The Simple Life

'Tis an old question, revived by a letter that wondered why anybody could be content to stay in Charlotte or smaller places when New York, Boston and other larger cities offer so much more broadening influences and so much greater facilities for ambition. The letter came from a man who has lived in New York only a year or so and talks glibly about the various streets, Weber & Fields', and a few well-known cafés. Men who know New York thoroughly and are known in that city do not usually advise other people to go there to live. The metropolitan enthusiast is the new resident, who will never know one-tenth as many people as he knew in his native village. He becomes dazed by the glare and glitter, the big sounds and the mad tumult, and calls all this a part of seeing and learning and living and broadening.

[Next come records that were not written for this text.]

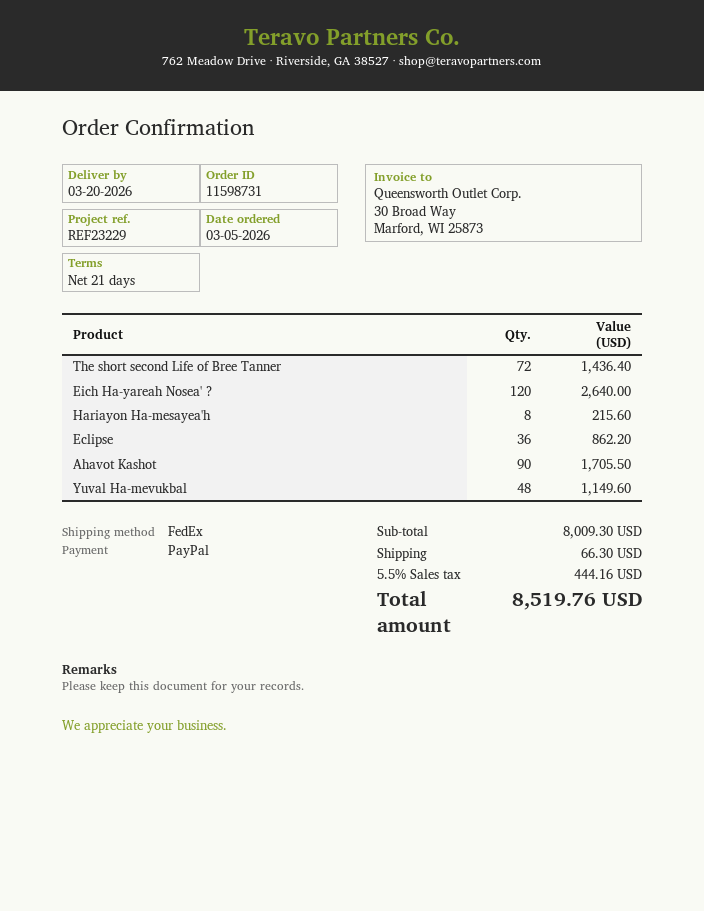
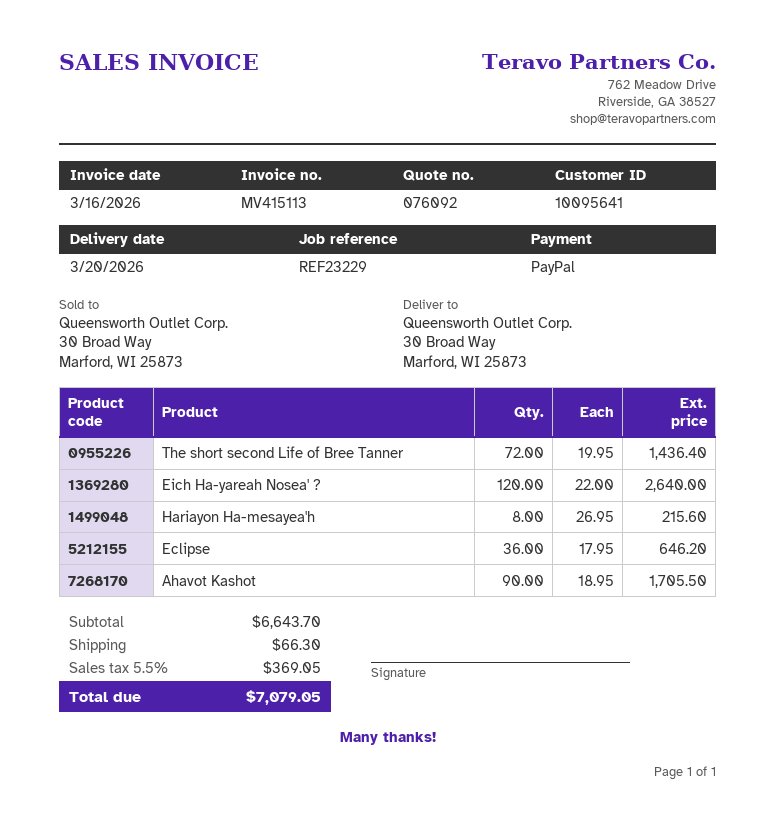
Eclipse: 36 for 862.20 -> 36 for 646.20
Yuval Ha-mevukbal: 48 for 1149.60 -> none
subtotal: 8009.30 -> 6643.70
tax: 5.5% = 444.16 -> 5.5% = 369.05
total: 8519.76 -> 7079.05

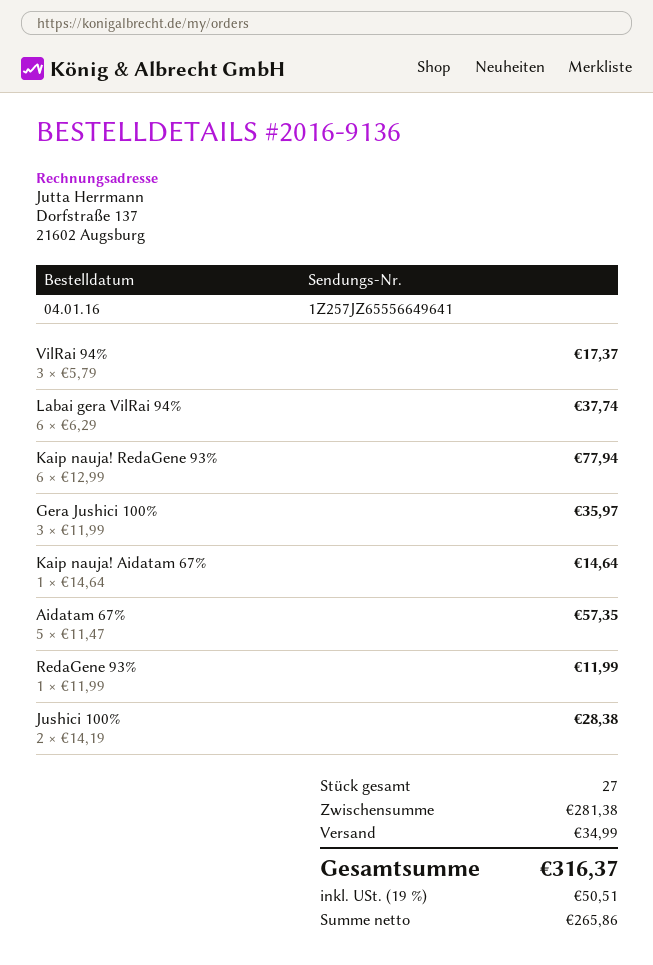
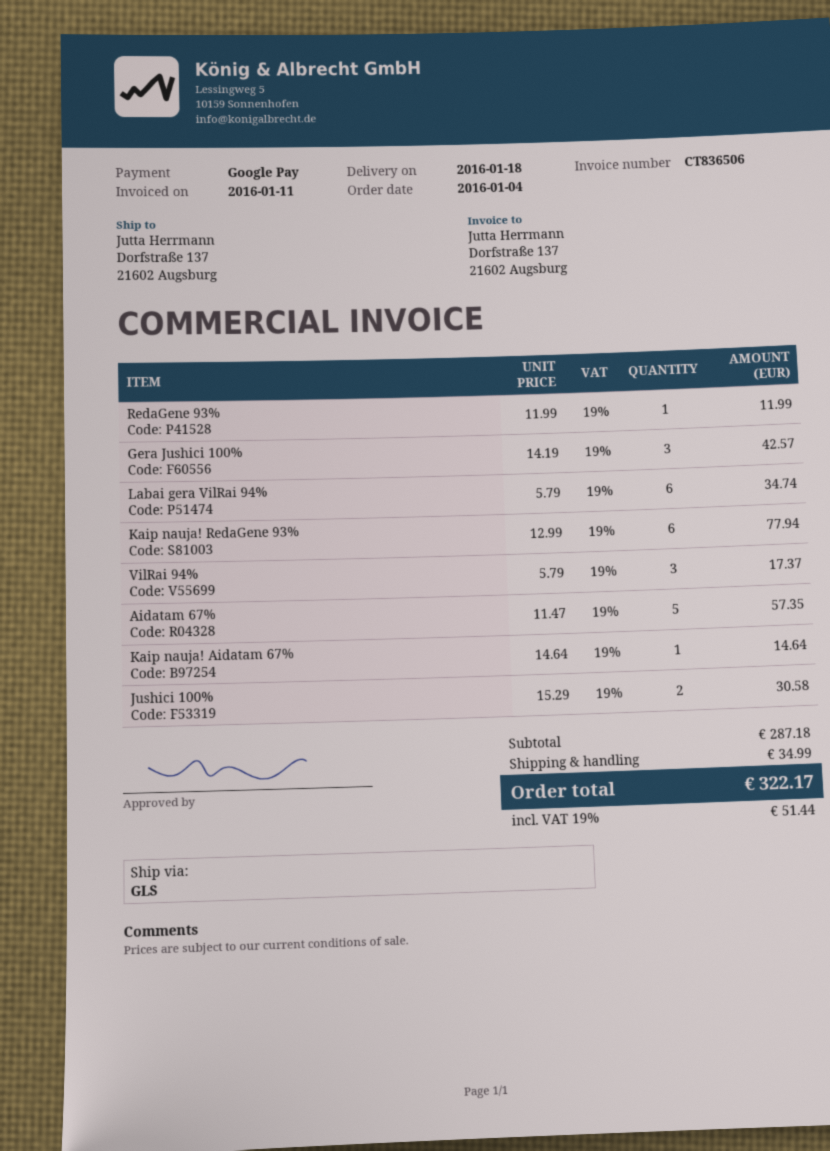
Labai gera VilRai 94%: 6 x 6.29 = 37.74 -> 6 x 5.79 = 34.74
Gera Jushici 100%: 3 x 11.99 = 35.97 -> 3 x 14.19 = 42.57
Jushici 100%: 2 x 14.19 = 28.38 -> 2 x 15.29 = 30.58
subtotal: 281.38 -> 287.18
tax: 19% = 50.51 -> 19% = 51.44
total: 316.37 -> 322.17

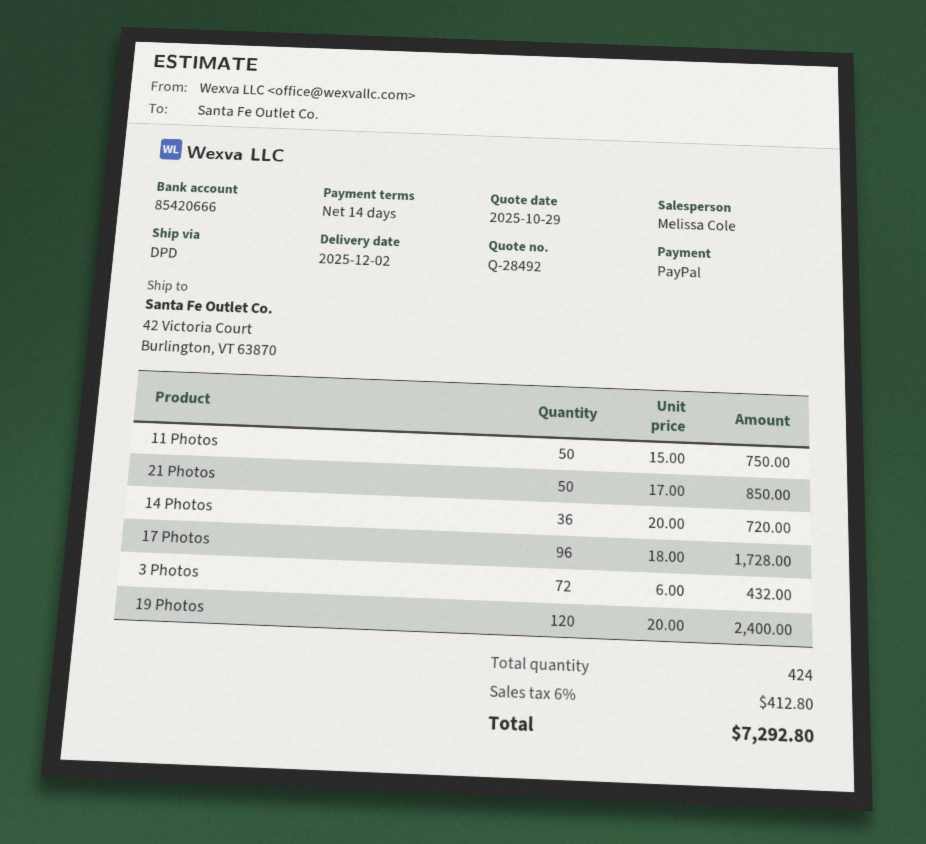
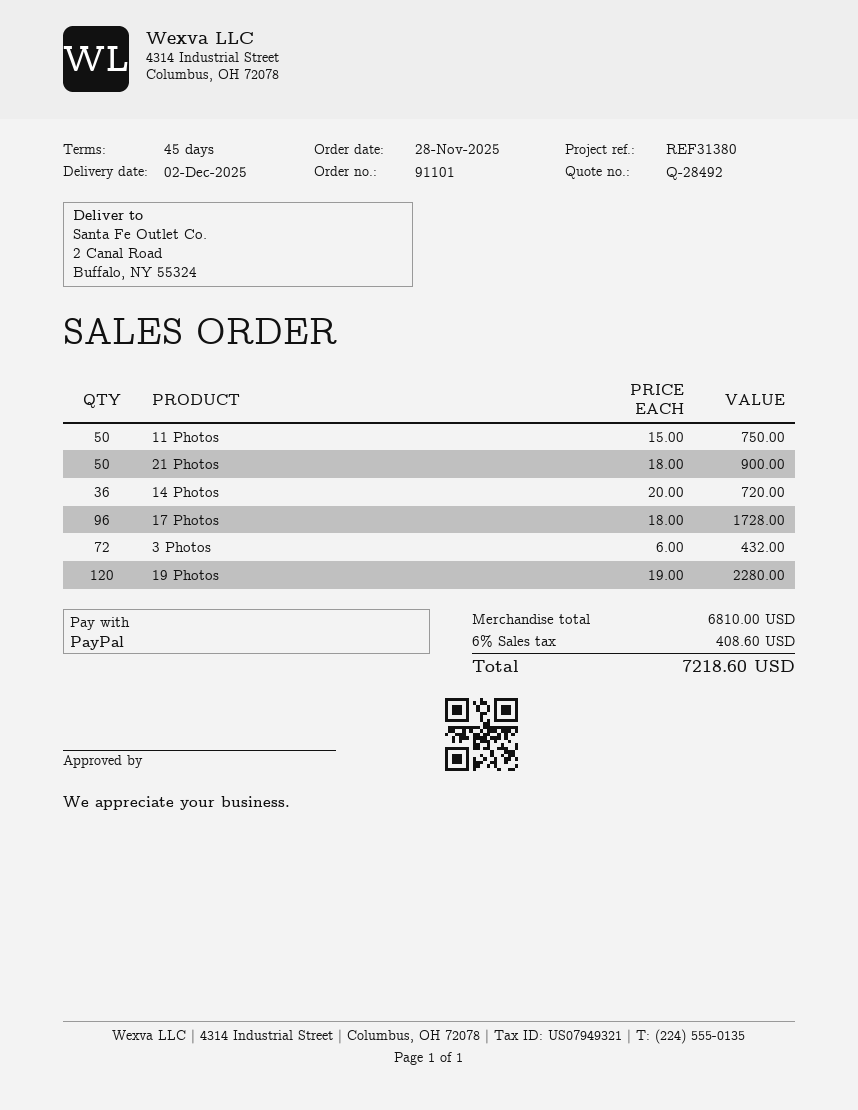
payment terms: 14 days -> 45 days
ship to: 42 Victoria Court, Burlington, VT 63870 -> 2 Canal Road, Buffalo, NY 55324
21 Photos: 50 x 17.00 = 850.00 -> 50 x 18.00 = 900.00
19 Photos: 120 x 20.00 = 2400.00 -> 120 x 19.00 = 2280.00
tax: 6% = 412.80 -> 6% = 408.60
total: 7292.80 -> 7218.60

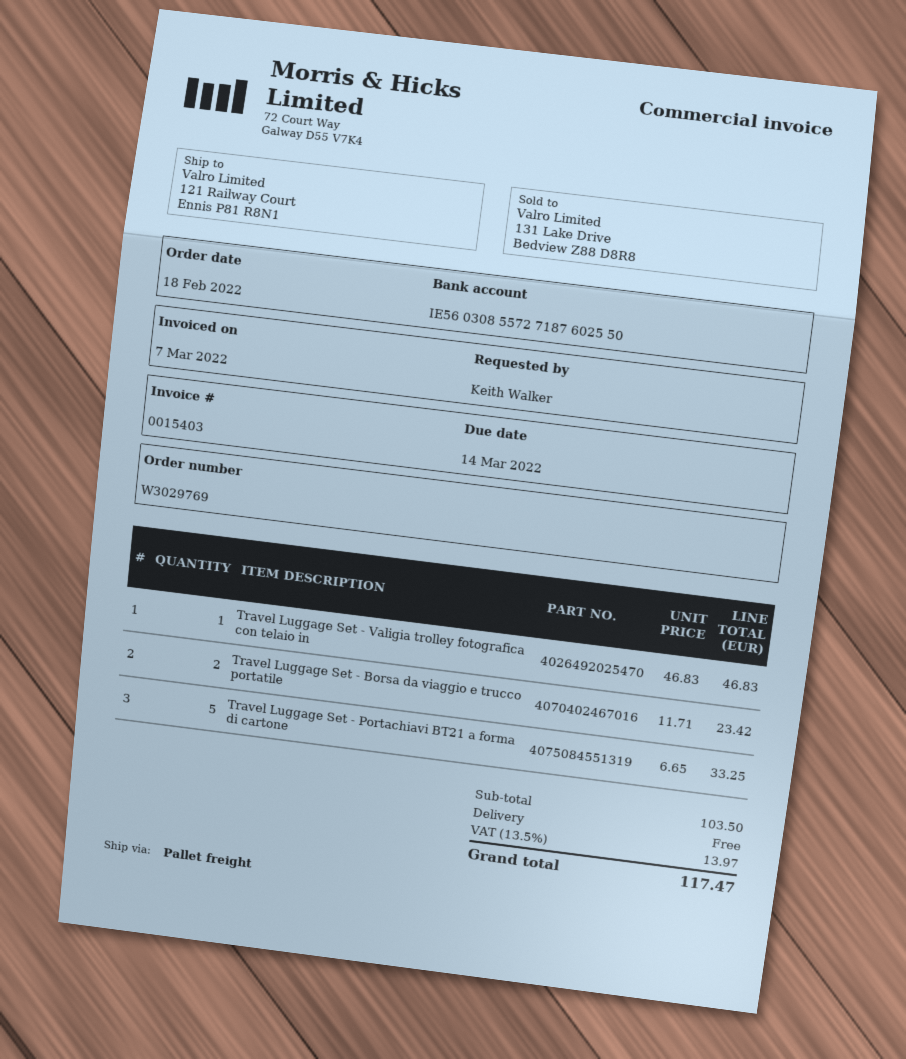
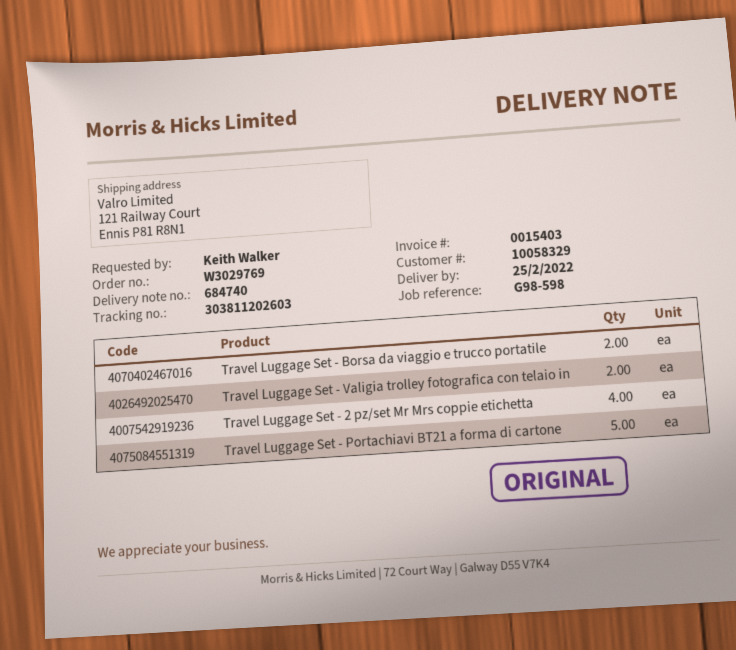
Travel Luggage Set - Valigia trolley fotografica con telaio in: 1 -> 2
Travel Luggage Set - 2 pz/set Mr Mrs coppie etichetta: none -> 4

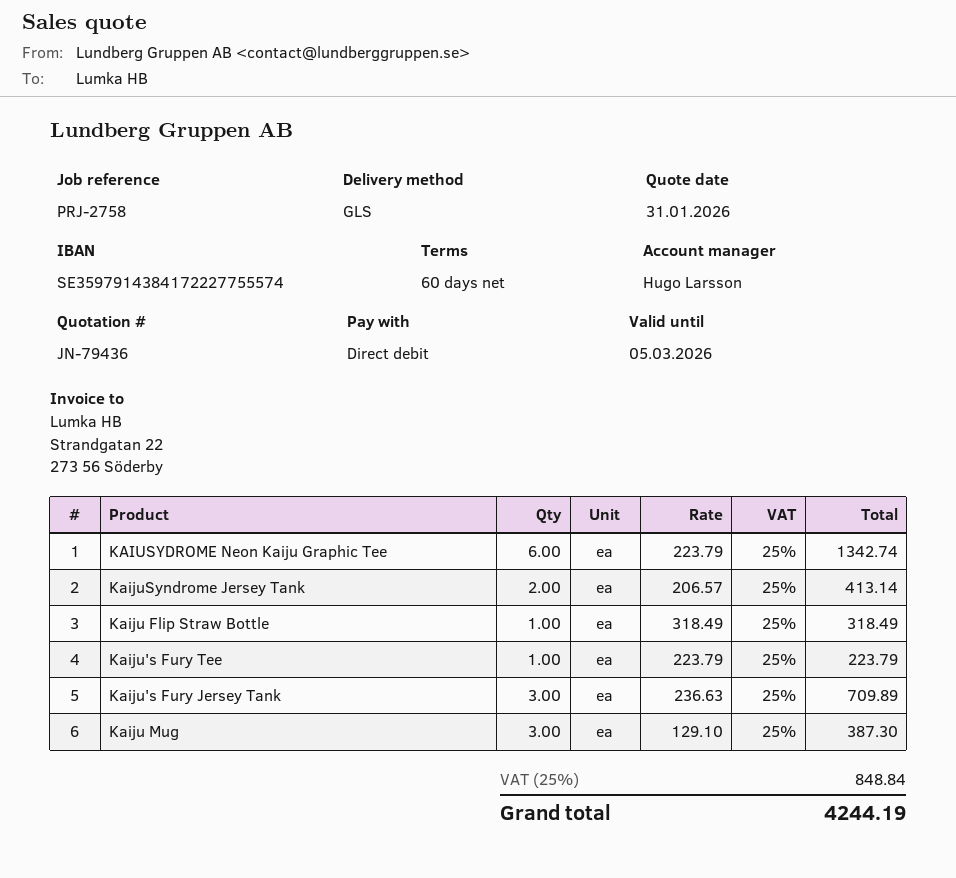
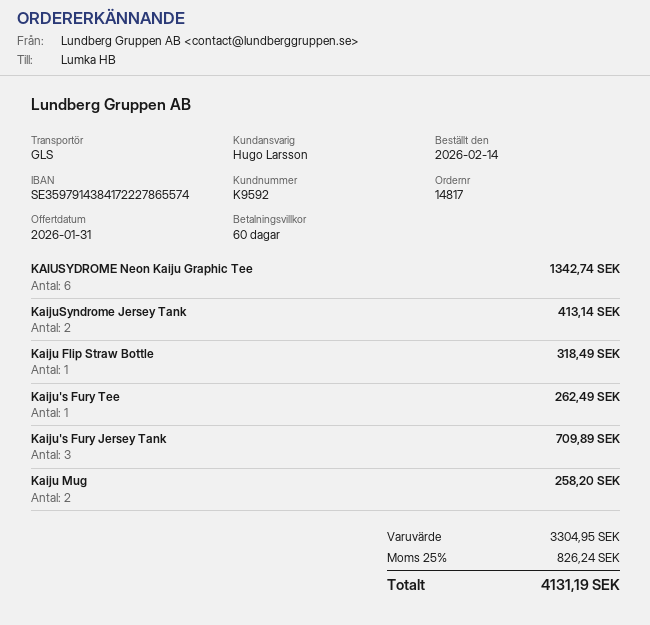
bank account: SE3597914384172227755574 -> SE3597914384172227865574
Kaiju's Fury Tee: 1 for 223.79 -> 1 for 262.49
Kaiju Mug: 3 for 387.30 -> 2 for 258.20
tax: 25% = 848.84 -> 25% = 826.24
total: 4244.19 -> 4131.19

But is the city life more broadening than the life down here? Does it give a man a more comprehensive view of life? This question does not consider the genuine cosmopolitan type--the man of the world who may live in New York or anywhere, and who is broad because he has found how utterly small he is and simple because he has learned that any manner other than simplicity is absurd. But does the man who leaves this section of country, for instance, and goes to New York to live--does he enter a broader or a narrower life? Has he a right to pity those that are left behind?

What does the city give the rank outsider? What profit does New York offer the man from our midst who goes there to live? He is swallowed up, lost from view immediately, for--saving a brilliant few--who ever heard of a man who lived in New York? He is a tiny thing who rubs elbows with strangers. He sees millions of people every day, and is lucky if he gets an opportunity to study and know half a dozen. He has no neighbors. In the quick rush there is scant time for sympathy, and his eyes, seeing no further than camera lens, can take no intimate account of the undercurrent --the pulsing human nature that is about. He is on the outside of everything--a little, worrying atom that must fight fiercely for space. He may make a lot of money and spend it extravagantly, but who cares or who notices? He may do a very fine thing, but the man who lives next door to him will never hear of it. 

The note of his suffering or his happiness is not heard above the ceaseless din, and his death will be no more than the passing of a dray horse. He may successfully pander to fastidious appetites, but does he learn anything that is worth while or do anything that is endurable? He is hurried in a rut, goaded too fast for reflection, keyed up to a point where he confuses personal values. He is a drop of oil in a mammoth machine, or--to change the figure--he reminds one of a bit of scurrying chaff in a maelstrom. Aye, who ever heard of a man in a city? And you, and you, know that the narrowest man who walks these streets is not the denizen of Paw Creek, but the man who has left Paw Creek and smirks complacently when he returns, after having served prenticeship as galley slave to metropolitan drudgery.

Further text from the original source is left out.